▸ YOUR OBJECTIVE: Below are the records. Retype exactly the lines between the lines holding "[573,787,675,803] 这些涡流一般 ->" and "(889, 384) none", inclusive.
───── DATA SHOWN
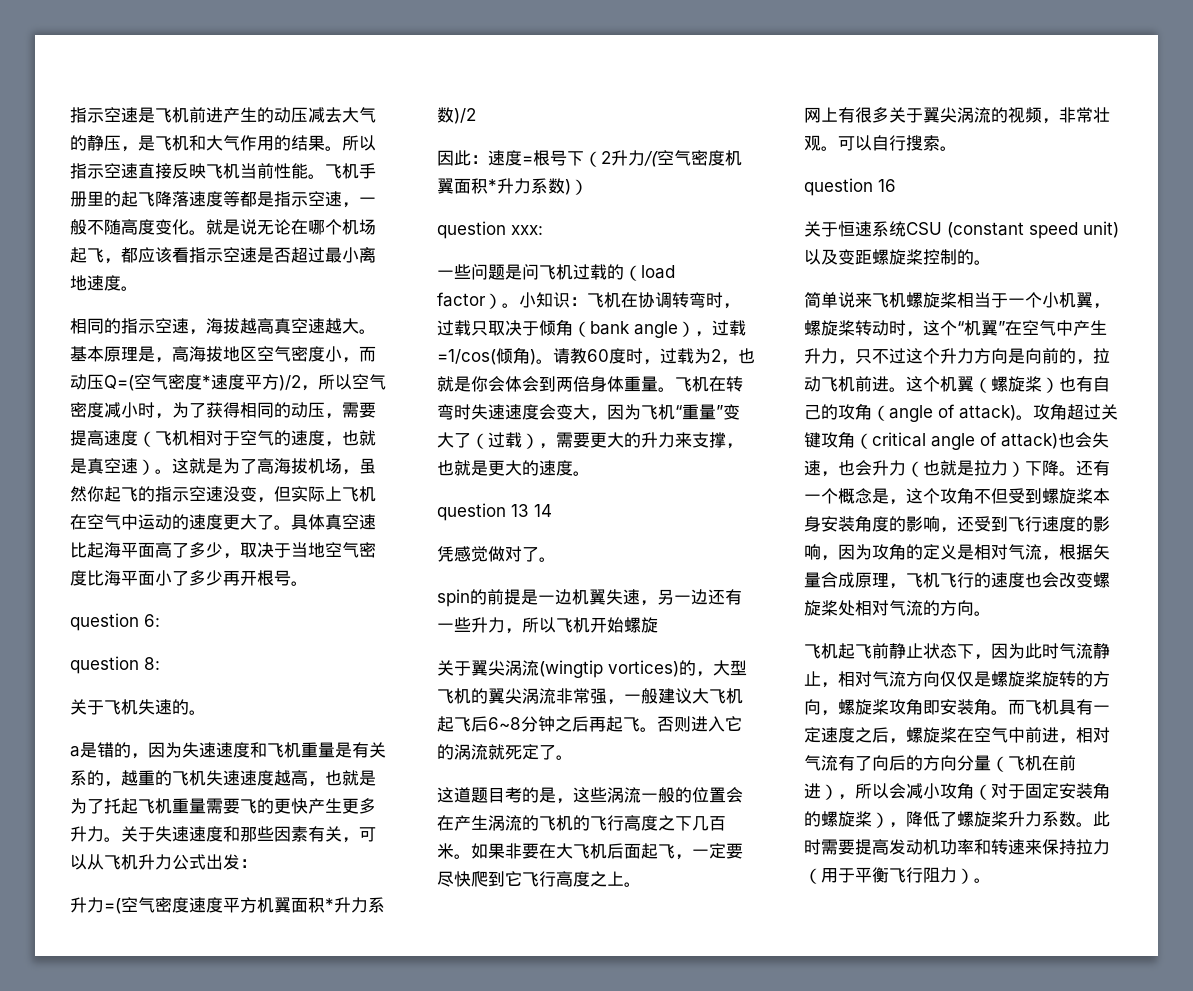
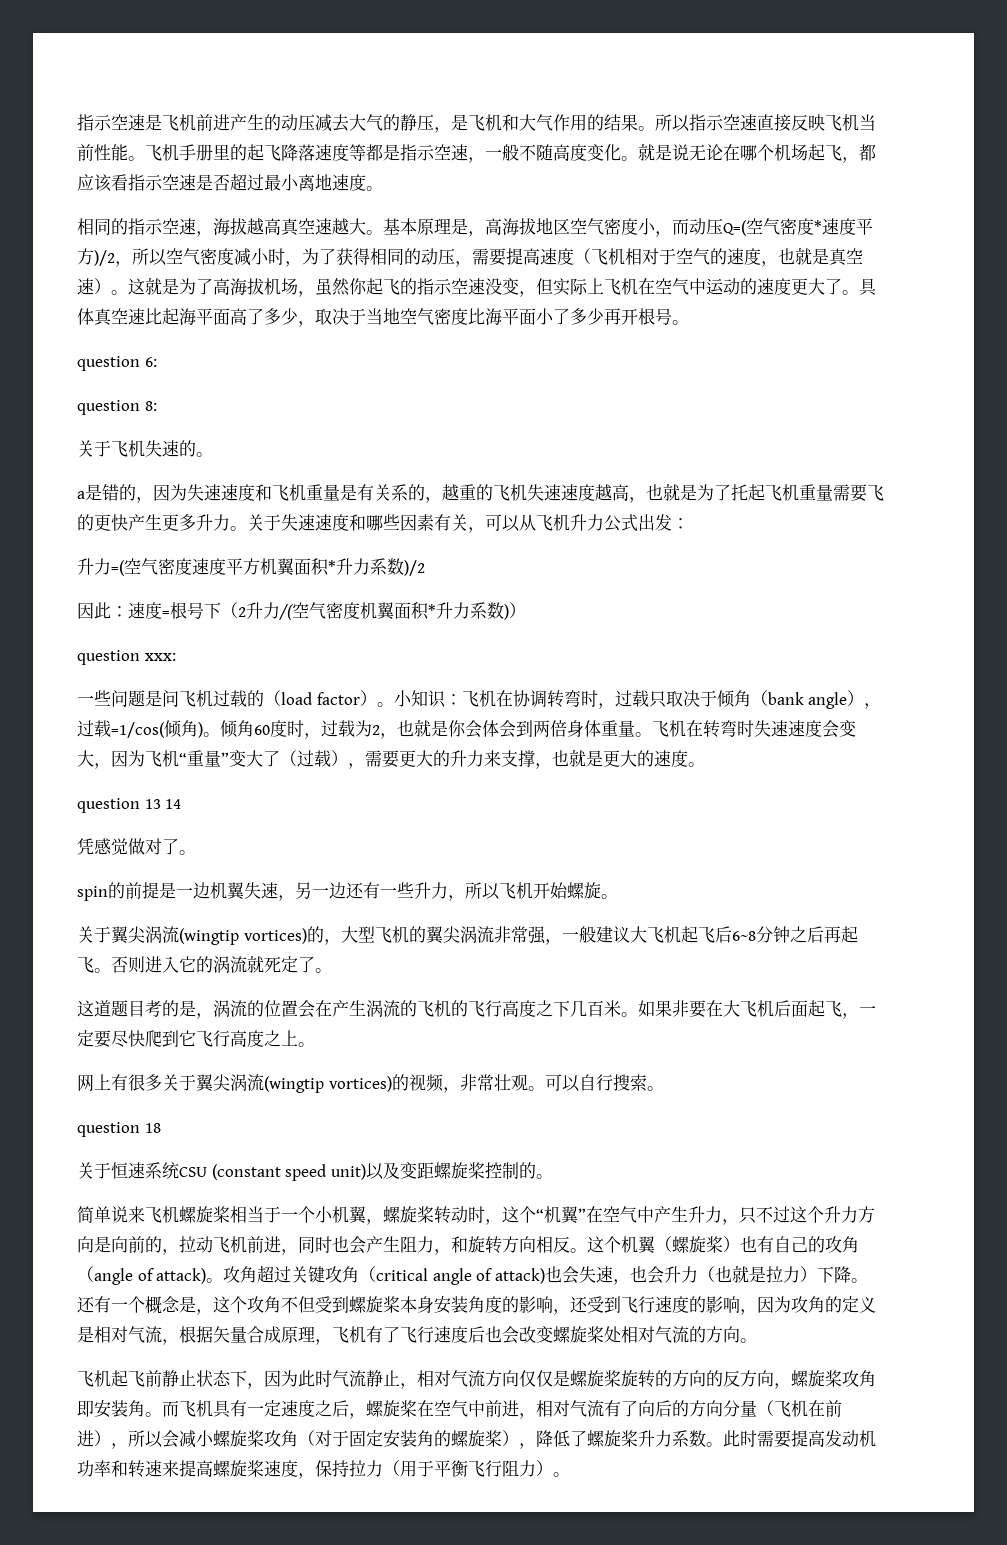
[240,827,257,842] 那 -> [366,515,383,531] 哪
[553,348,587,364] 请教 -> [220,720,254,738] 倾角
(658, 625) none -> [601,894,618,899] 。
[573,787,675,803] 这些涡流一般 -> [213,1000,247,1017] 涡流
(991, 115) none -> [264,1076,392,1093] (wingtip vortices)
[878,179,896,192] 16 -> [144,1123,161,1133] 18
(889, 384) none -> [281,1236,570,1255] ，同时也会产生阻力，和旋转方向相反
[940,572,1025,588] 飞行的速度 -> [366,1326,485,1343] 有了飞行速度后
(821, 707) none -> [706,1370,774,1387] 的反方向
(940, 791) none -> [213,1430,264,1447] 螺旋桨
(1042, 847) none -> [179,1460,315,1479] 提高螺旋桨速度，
──────────
▸ ANSWER TO THIS PROBLEM:
[573,787,675,803] 这些涡流一般 -> [213,1000,247,1017] 涡流
(991, 115) none -> [264,1076,392,1093] (wingtip vortices)
[878,179,896,192] 16 -> [144,1123,161,1133] 18
(889, 384) none -> [281,1236,570,1255] ，同时也会产生阻力，和旋转方向相反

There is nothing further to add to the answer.